Didn't think so. sell the 12" blades.

OK, now for changing them.
place ignition keys in your pocket.
remove the chute and flip foreward out of the way. unbolt the bottom 3 bolt at the chute/drum. flip this out of the way backwards.
you will see 5 allen head bolts on the 16" chipper. 4 are perfectly spaced and one is out of spacing. the spaced ones are long, and hold the wedge. the other is short. you remove this one and replace with a long bolt to push the wedge up. trust me here, a air compressor and impact wrench will be a big help.
repeat on all 4 blades. engage clutch when you get the bolts where you can work on them, take off and turn, then repeat.
take blades to machine shop for sharpening, there is a sponsor here who does that too, and would prob want your incorrect blades too
when you get your sharpened blades back, let us know. 
surely someone will know about manuals. yours should be a '75-80 model if memory serves. don't forget to show us pics of it too!
-Ralph


----------



## Warteetee (May 12, 2007)

I knew it was stupid - would not want to put the wrong blads in such a unit. 

It makes my stomach sick that I bought this in the first place now that I know that I can't ship the wood that I have to chip - that was the only reason I bought the unit.

I will post a few picks tomorrow when the rain stops and I put the shoot back on.

Looks likie she is going back up for sale for she won't do the job I got her for.


----------



## begleytree (May 12, 2007)

what job did you get her for that she wont do? those are pretty indestructable machines. I'd love to have one for a backup chipper.
-Ralph


----------



## Warteetee (May 12, 2007)

Our new place got hit by an ice storm which knocked down about 200 40ft pines. I have already layed them down and taken care of the limbs. Now, all I have left are the logs - I have cut them into 5 foot lengths and they range from 6' to 16" in diameter. We live in a no burn county so burning is not an option and renting was $250/8 hours. Now I see why since my unit isn't anything like what they are renting.


----------



## begleytree (May 12, 2007)

your chipper will handle those. the 6" to 10" stuff it will eat, the stuff over 10", I would rip in half and feed. that V-8 has the power to chip that pine easily, especially cut into 5' lengths. get your blades sharpened, and chip away.
-Ralph


----------



## Warteetee (May 12, 2007)

*Asplundh 16"*

Ralph - thanks for the information. You just about saved my evening. I would say 90% of what I have to chip is 10" or under so if I can get the 90% done, I can bury or use the rest in the barn heater.
Thanks again and once I get the blades off - they will go to a sharpener - any suggestions in Pennsylvania around the Lancaster area?
Thanks again


----------



## Warteetee (May 12, 2007)

*Asplundh 16"*

Ralph - forgot to add that this unit has the Ford 300 6 cylinder - still enough power.

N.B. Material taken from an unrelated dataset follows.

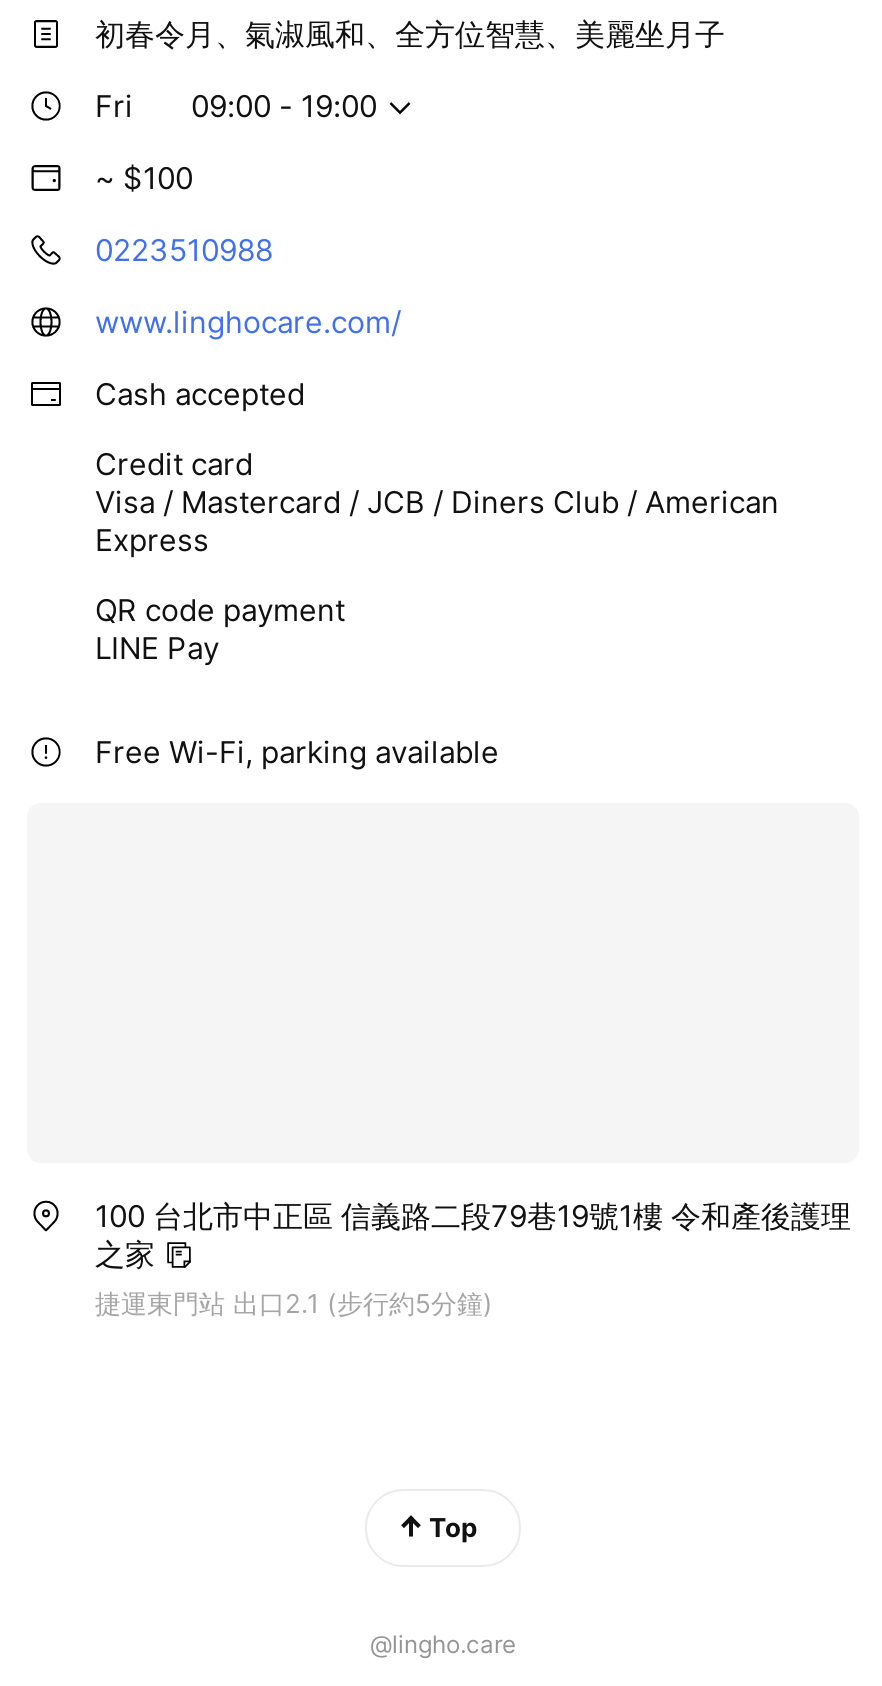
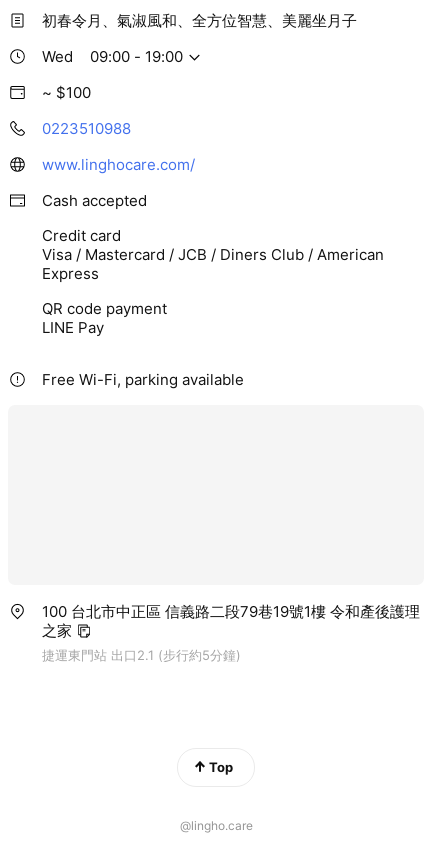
- Fri
+ Wed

Also regarding the site post location - I am a home owner and this unit was purchased to clear the wood at out house following an ice storm. I did the buy verse rent calculations and buying a used unit seemed much better.

Thanks


----------



## begleytree (May 12, 2007)

yeah, you're still in good shape. get those blades sharpened up to reduce bogging and it will run cooler as well, and feed starting with the smaller stuff. you'll get the feel of what it can handle and when you're reaching it's limit.
Be sure to stand to the side of the feed table when feeding the logs. trust me, your nads will thank you when a block come flying back out at just the right heigth and way too fast.
imo, you'll still be way ahead of the renting game. as a general rule, rental units are not the right equipment usually, and are almost always in dire need of maintence. you think your blades are dull.....

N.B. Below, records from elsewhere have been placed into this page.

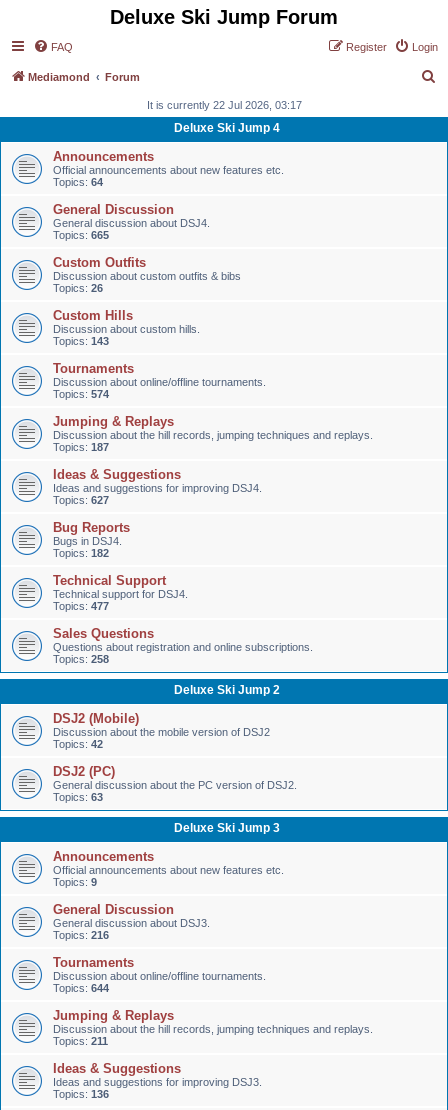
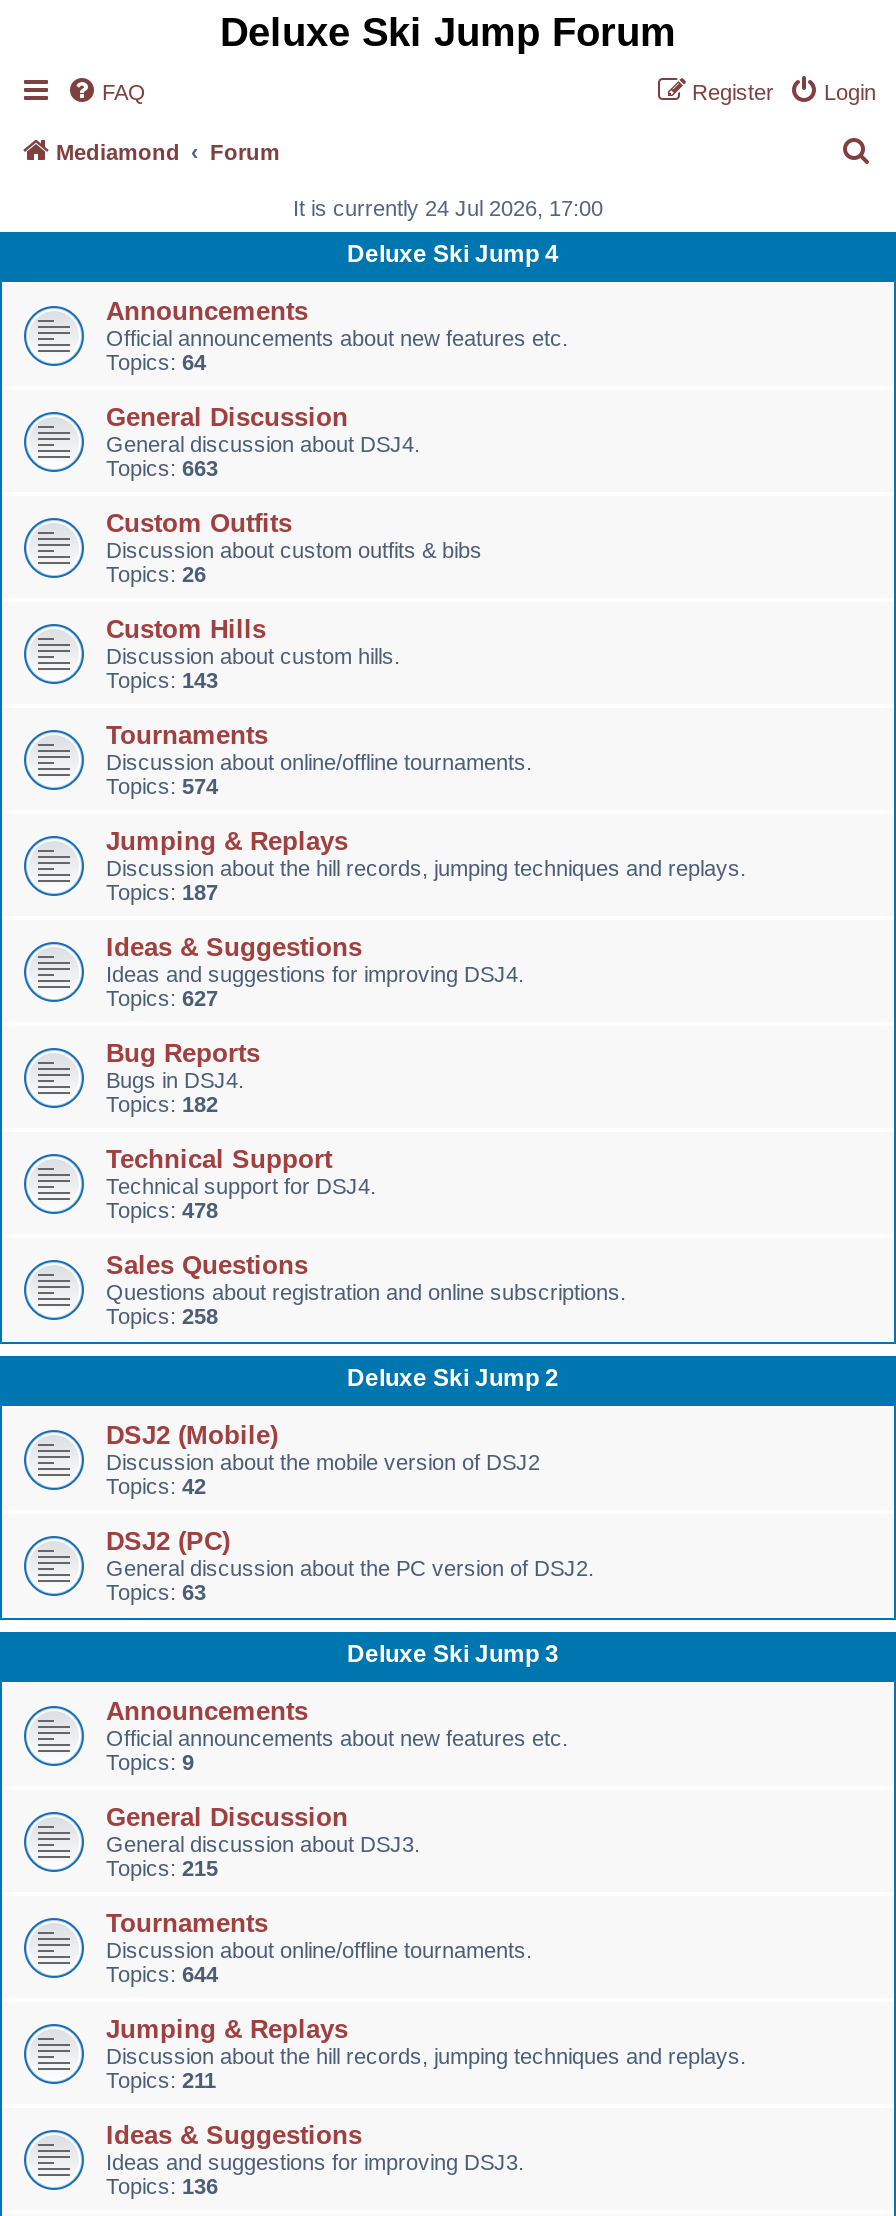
- It is currently 22 Jul 2026, 03:17
+ It is currently 24 Jul 2026, 17:00

- Topics: 665
+ Topics: 663

- Topics: 477
+ Topics: 478

- Topics: 216
+ Topics: 215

while you're in there pulling the blades, remove the cutter bar as well. big square block of metal, and take it in with the blades and have them true it up too. 
soon you'll have more nice clean pine chips than you can use areound the property, plus you'll have a good solid chipper for whenever anything comes up. you can also rent it out to to other homeowners, and/or work it on their brushpiles in your spare time to offset the initial cost of purchasing it.
-Ralph


----------



## Warteetee (May 12, 2007)

*Dull Blades or Bad Cutter Bar*

Ralph - you speak of the cutter bar. When I checked the blades none of them had any dings or chips. It is certainly sharper than a butter knife but certainly not as sharp as a razor. Could my problem be with the cutter bar and not the blades?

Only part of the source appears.